**Work required**
Take the line containing "net: 6116.25 -> 6619.87" and every line after it in the data below, and print them exactly as given, with nothing else.

**Source information**
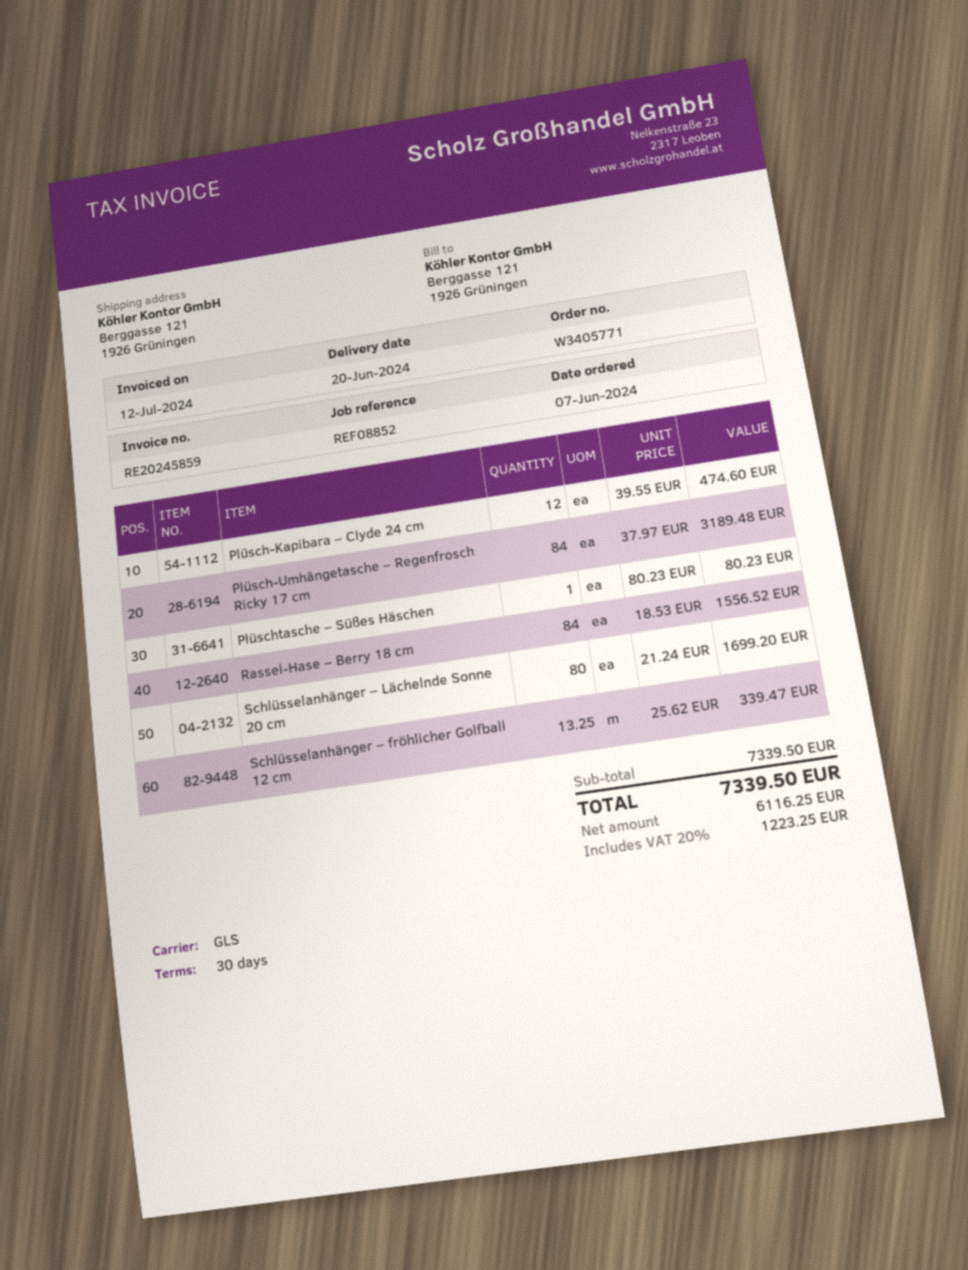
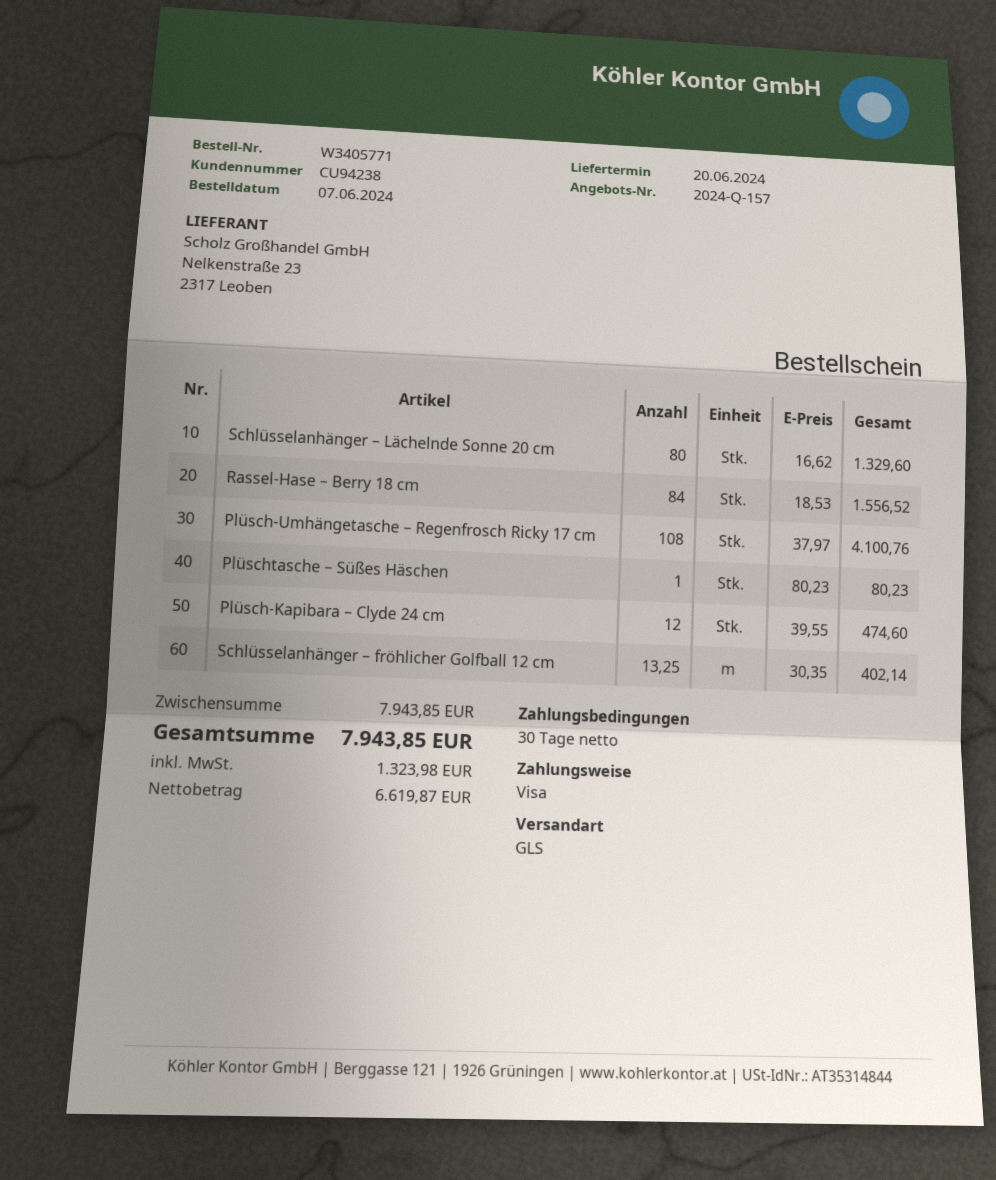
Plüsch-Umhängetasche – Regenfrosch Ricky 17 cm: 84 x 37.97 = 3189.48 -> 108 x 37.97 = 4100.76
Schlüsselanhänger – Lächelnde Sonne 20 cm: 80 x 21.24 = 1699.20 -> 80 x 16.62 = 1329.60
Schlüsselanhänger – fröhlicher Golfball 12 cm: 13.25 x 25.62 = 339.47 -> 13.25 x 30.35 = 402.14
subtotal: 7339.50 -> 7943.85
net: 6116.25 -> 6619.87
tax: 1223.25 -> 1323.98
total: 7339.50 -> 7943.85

**Problem solution**
net: 6116.25 -> 6619.87
tax: 1223.25 -> 1323.98
total: 7339.50 -> 7943.85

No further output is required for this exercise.